Mouse surgery and in vivo recordings
Mice were anaesthetized with isoflurane and positioned in a stereotaxic frame. Three skull screws were implanted to provide mechanical stability and for use as ground and reference electrodes. Head-plates made of titanium were centered to the intended recording site on the right hemisphere and fixed to the screws and skull with C&B METABOND Cement (Parkell). A 3 - 5 mm craniotomy was made over the recording sites (motor cortex: 1 mm AP, 2 mm ML, 1.8 mm DV; somatosensory cortex: −1.5 mm AP, 2.5 mm ML, 1 mm DV; dorsal striatum: 1 mm AP, 2 mm ML, 3 mm DV). Dura was carefully removed to facilitate bundle insertion (Figure S4a). The mouse was then transferred to the experimental apparatus and allowed to recover from anesthesia. The head mount was positioned on top of a floating styrofoam ball to allow for movement as described in Bennett et al51. The bundle was inserted through the craniotomy manually, piercing the pia mater. After slow insertion to the final depth, electrophysiological activity was acquired within 2 hours.

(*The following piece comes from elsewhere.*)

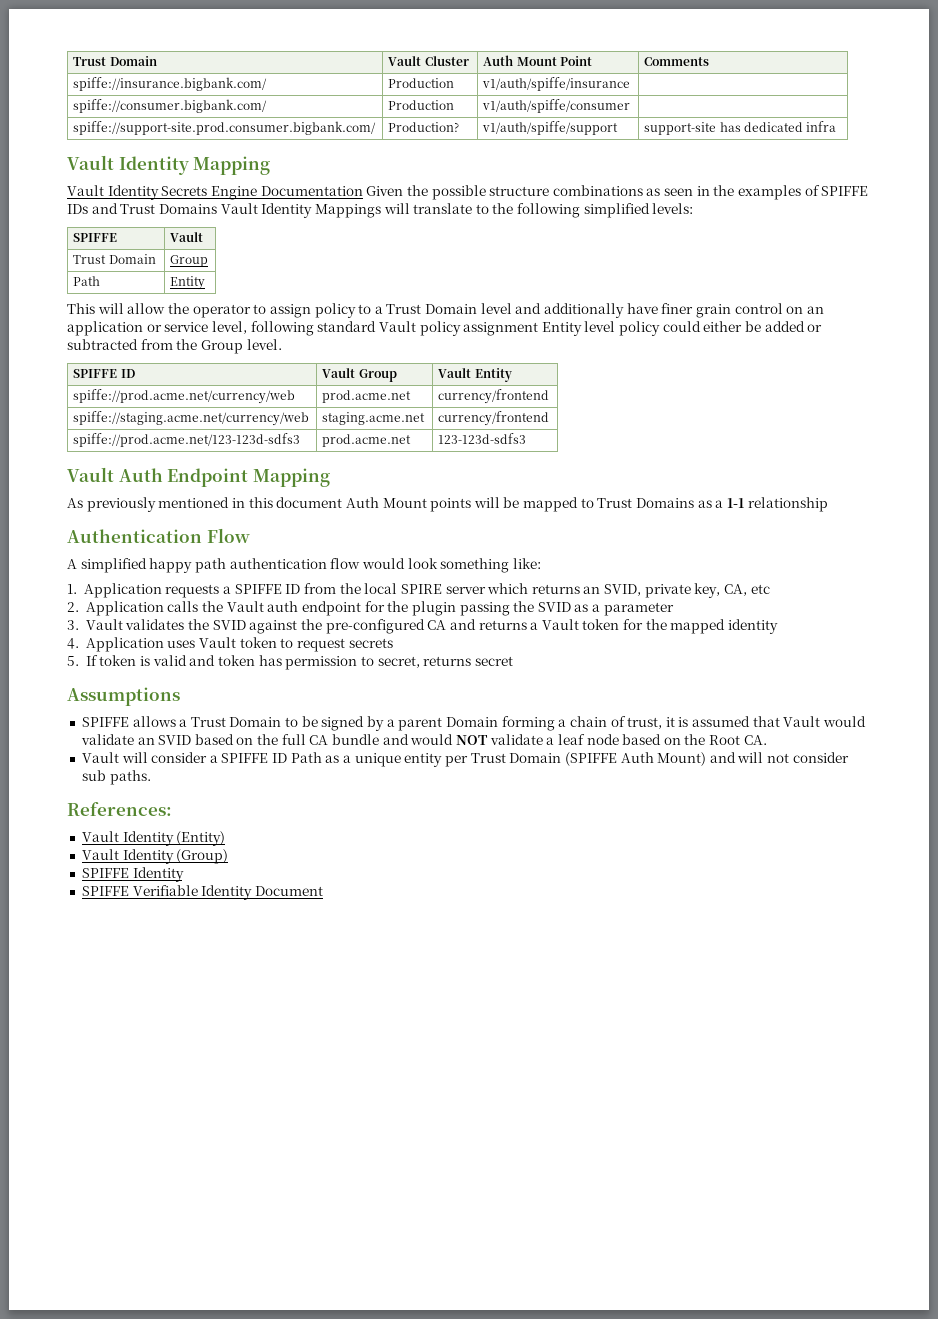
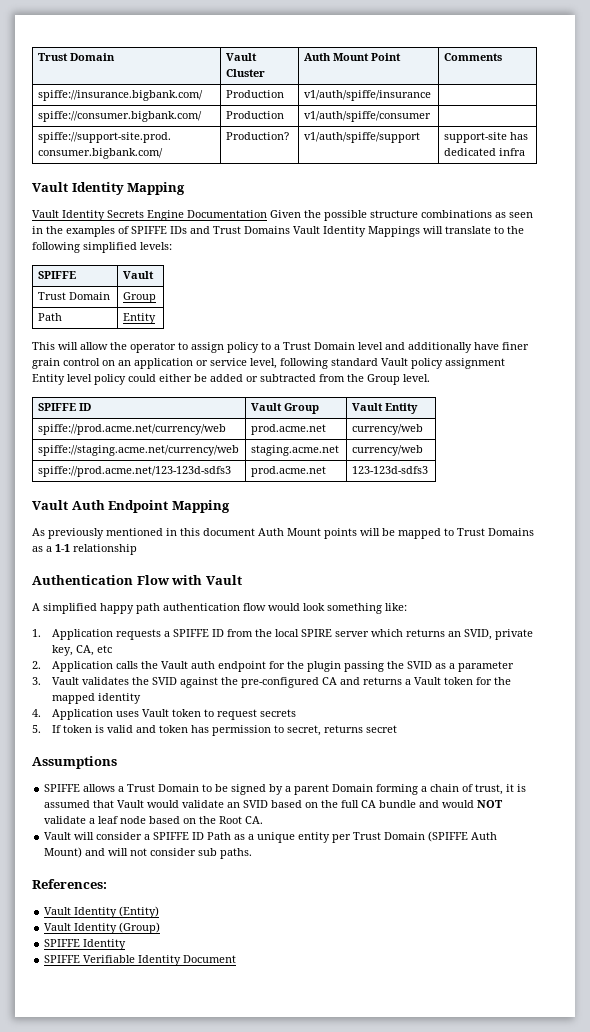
[438,389,550,404] currency/frontend -> [351,424,423,435] currency/web
[438,411,550,426] currency/frontend -> [351,445,423,456] currency/web
(250, 535) none -> [171,575,242,585] with Vault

The high-resolution CMOS MEA operates at a floating voltage of 1.65 V. Consequently, the animal was isolated from ground (electrically ‘floating’) by connecting the reference of the chip to the skull screws. The bundles used in Figure 6b-d and Figure 6f consisted of 138 and 251 microwires, respectively, of 15 µm diameter PtIr core with 1 µm SiO2 insulative cladding and 100 µm pitch. Motion classification was verified by simultaneously recorded behavior data, in which the running and quiescent periods corresponded well to the active and non-active states of our classification criterion, respectively.

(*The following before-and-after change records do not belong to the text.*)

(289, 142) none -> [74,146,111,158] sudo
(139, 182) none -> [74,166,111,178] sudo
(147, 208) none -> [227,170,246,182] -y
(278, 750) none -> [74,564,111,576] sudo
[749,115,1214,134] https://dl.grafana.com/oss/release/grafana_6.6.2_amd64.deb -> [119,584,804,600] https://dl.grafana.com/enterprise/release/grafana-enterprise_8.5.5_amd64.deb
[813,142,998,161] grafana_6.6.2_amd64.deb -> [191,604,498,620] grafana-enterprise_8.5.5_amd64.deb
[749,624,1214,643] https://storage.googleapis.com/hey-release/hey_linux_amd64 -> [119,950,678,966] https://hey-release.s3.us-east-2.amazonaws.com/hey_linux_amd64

Data processing and analysis
Data analysis was performed using custom software written in Python 3.6.3 (Anaconda linux-64 v7.2.0 distribution, Anaconda Inc.) and Matlab 2018a (Mathworks). Clustering was done using Mountainsort49, with an event detection threshold set to 4.5 SD. Putative single units were identified using noise overlap and isolation thresholds described by J. Chung, J. Magland, et. al 2017 (noise overlap <0.03, isolation >0.95)49, and further confirmed by manual curation. The putative single units typically had a negative peak at the recording site, with smaller negative peaks at adjacent sites. Each putative single-unit was recorded on ∼1.4 sites, which is in agreement with the spacing between the electrode sites.

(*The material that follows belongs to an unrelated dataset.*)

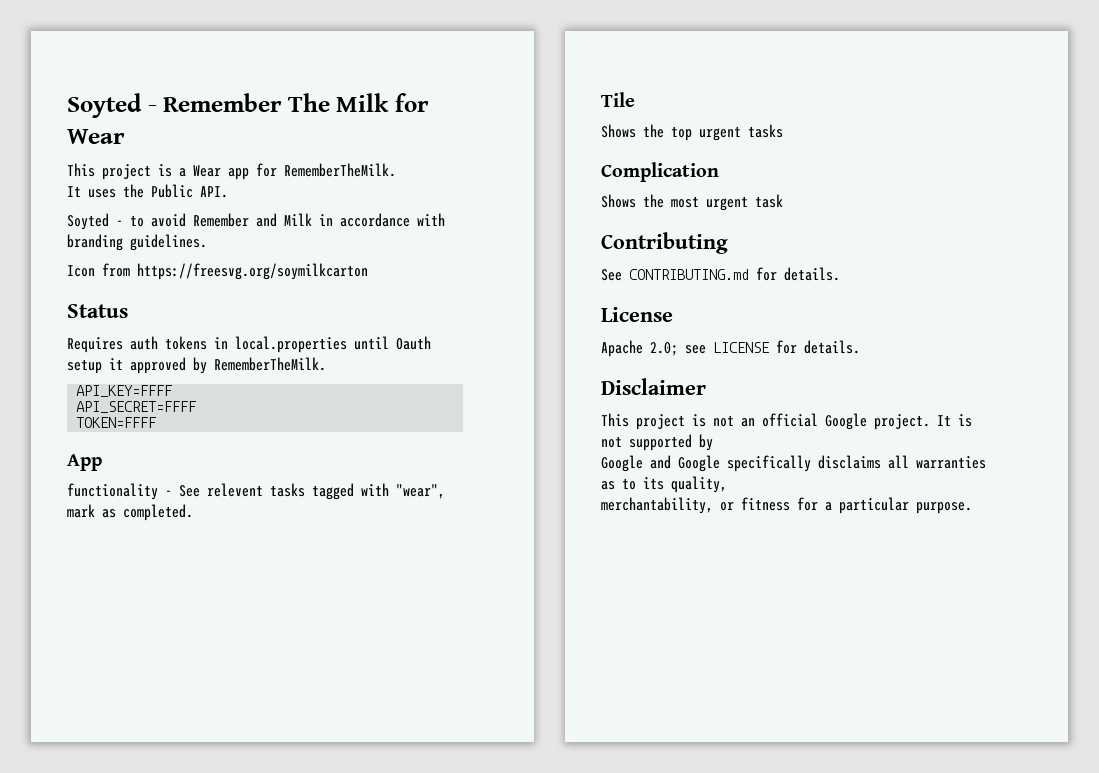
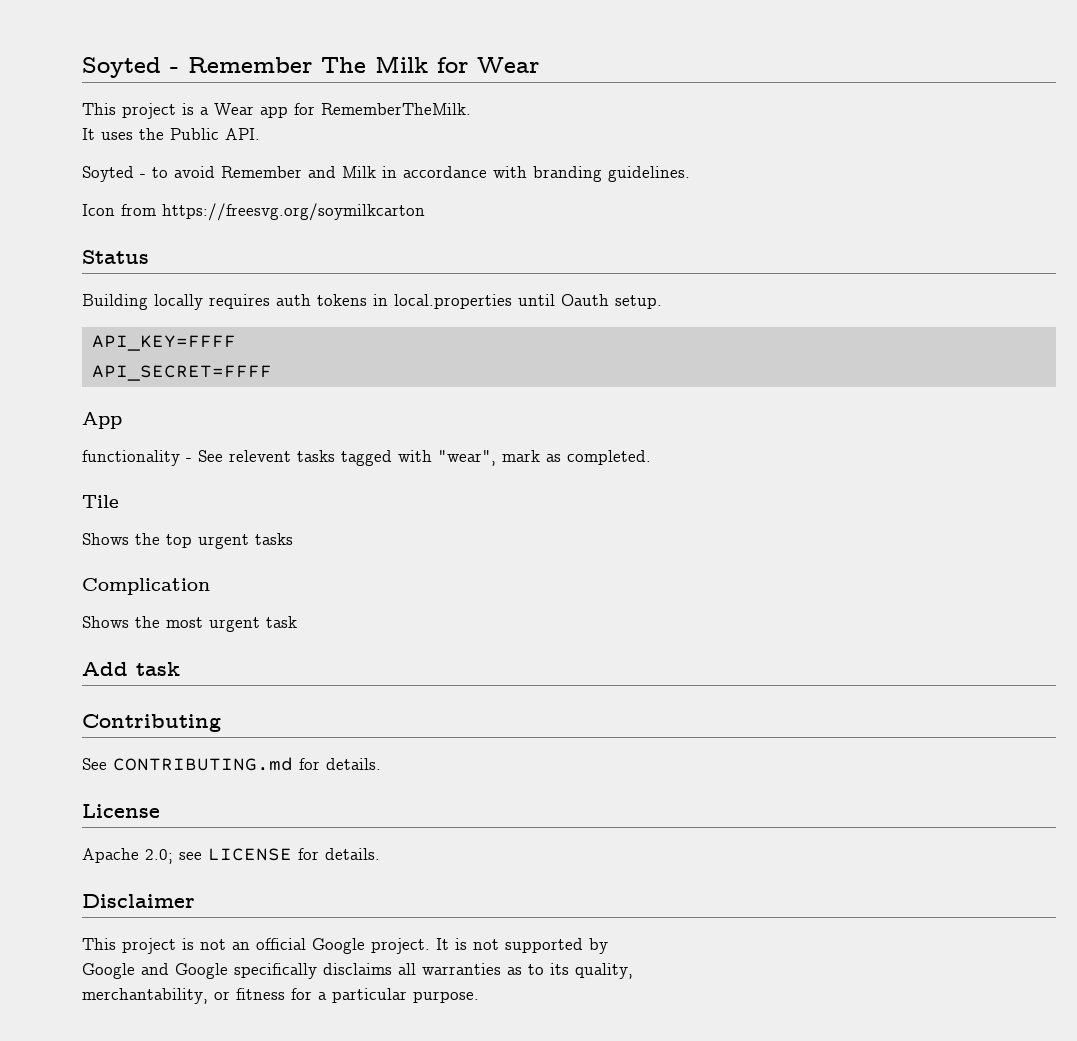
[67,337,123,353] Requires -> [82,294,270,310] Building locally requires
[67,357,326,374] setup it approved by RememberTheMilk. -> [615,295,662,309] setup.
[76,417,157,428] // TOKEN=FFFF -> (272, 373) none
(783, 201) none -> [82,662,180,676] // Add task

Very short-duration (<0.5 ms), ‘triphasic’, symmetric waveforms, consistent with axonal spikes69, could also be identified with amplitudes of ∼20–40 µV, with ∼4.5 times signal to noise ratio. Interestingly, signals with positive polarity occasionally occur at the same time as large negative spikes on nearby electrodes, but the delay between positive peaks with respect to the dominant negative peak on nearby channels varies between recording sites. This behavior is carefully studied by Bakkum, D. J., Hierlemann, A., et. al in acute mouse cerebellar slices and rat cortical cultures, possibly representing dendritic activity, but further work is needed to substantiate whether this is the same phenomena we observe in vivo15,70.